In the data quality check step, this check I verified if every redshift table was actually loaded with count check in all the tables of the data model.
 


#### 4.3 Data dictionary 
Create a data dictionary for your data model. For each field, provide a brief description of what the data is and where it came from. You can include the data dictionary in the notebook or in a separate file.
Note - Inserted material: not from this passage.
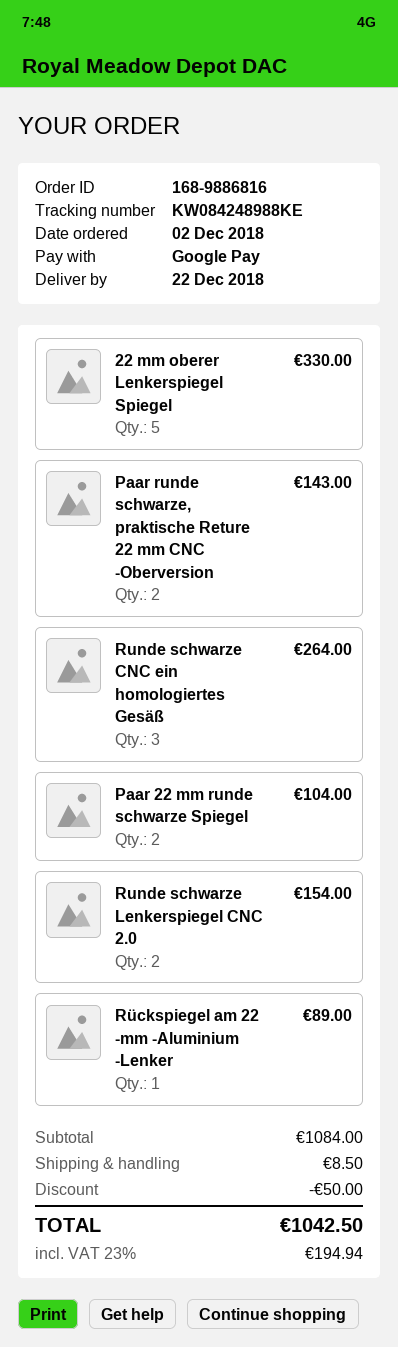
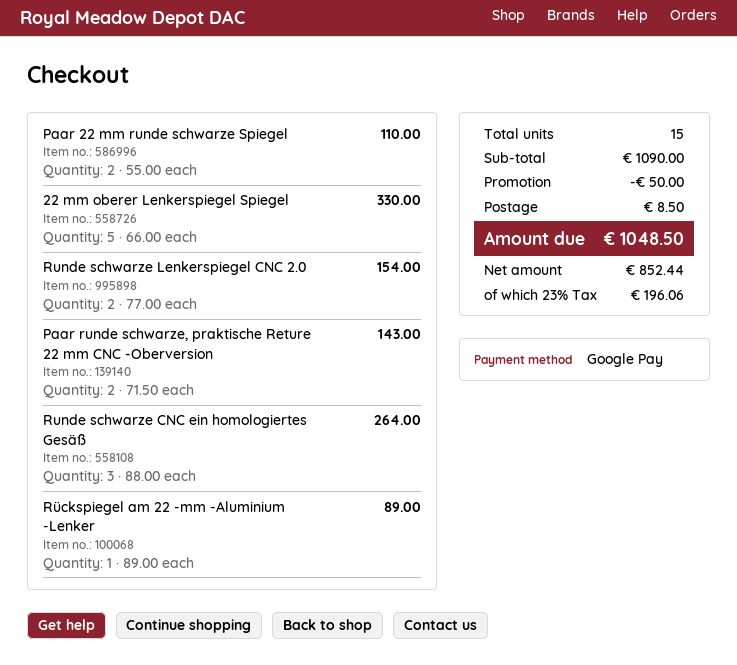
Paar 22 mm runde schwarze Spiegel: 2 for 104.00 -> 2 for 110.00
subtotal: 1084.00 -> 1090.00
tax: 23% = 194.94 -> 23% = 196.06
total: 1042.50 -> 1048.50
**Immigration** fact table
- cicid		- primary key
- i94yr		- year
- i94mon	- month
- i94cit	- 3 digit for the country code where the visitor was born. this is a fk to the country dimension table
- i94res	- 3 digit for the country code where the visitor resides in. this is a fk to the country dimension table
- arrdate	- arrival date in the usa. this is a fk to the date dimension table
- i94mode	- mode of transportation (1 = air; 2 = sea; 3 = land; 9 = not reported)
- i94addr	- state of arrival. this is a fk to the state dimension table
- depdate	- departure date from the usa. this is a fk to the date dimension table
- i94bir	- age of respondent in years
- i94visa	- visa codes collapsed into three categories: (1 = business; 2 = pleasure; 3 = student)
- biryear	- 4 digit year of birth
- gender	- gender
- airline	- airline used to arrive in u.s.
- fltno		- flight number of airline used to arrive in u.s.
- visatype	- class of admission legally admitting the non-immigrant to temporarily stay in u.s.
- stay		- number of days in the us

**Country** dimension table
- code			- country code. this is the pk.
- country		- country name
- temperature	- average temperature of the country between 1743 and 2013
- latitude		- gps latitude
- longitude		- gps longitude

**State** dimension table
- code						- primary key. this is the code of the state as in i94addr lookup table
- state						- name of the state
- blackorafricanamerican	- number of residents of the race black or african american
- white						- number of residents of the race white
- foreignborn				- number of residents that born outside th united states
- americanindianandalaskanative	- number of residents of the race american indian and alaska native
- hispanicorlatino	- number of residents of the race hispanic or latino
- asian	- number of residents of the race asian
- numberveterans	- number of residents that are war veterans
- femalepopulation	- number of female population
- malepopulation	- number of male population
- totalpopulation	- number total of the population

**Date** dimension table
- date - Date in the format YYYY-MM-DD. This is the PK.
- day - Two digit day
- month - Two digit month
- year - Four digit for the year
- weekofyea - The week of the year
- dayofweek - The day of the week

#### Step 5: Complete Project Write Up
* Clearly state the rationale for the choice of tools and technologies for the project.
    - Python - this project is written in python
    - Pandas - Used for initial data analysis
    - Apark Spark (AWS EMR) - Used pyspark to pre-process the data and store it into S3
    - AWS S3 - used as intermediate data store for pre-processed data from Spark
    - AWS Redshift - Final datamark which stores the processed and cleansed data in the form of fact and dimension tables. Ready to be consumed by analysis using user's favorite BI tools 
    

* Propose how often the data should be updated and why.
    - Monthly basis is a good start
    

* Write a description of how you would approach the problem differently under the following scenarios:

 * The data was increased by 100x.
     - This project is built using EMR, S3 an Redshift. EMR can handle any large amount of data, so dies S3 and so does Redshift
     - Few more improvesments could be to enable the better compression mechanism in S3 and also enable parallel processing(copy) in Redshift
     
     
 * The data populates a dashboard that must be updated on a daily basis by 7am every day.
     - This is easily doable on the Airflow DAG
     
 
 * The database needed to be accessed by 100+ people.
     - Redshift can support upto 500 connections. Also elastic resize option in Redshift comes handy.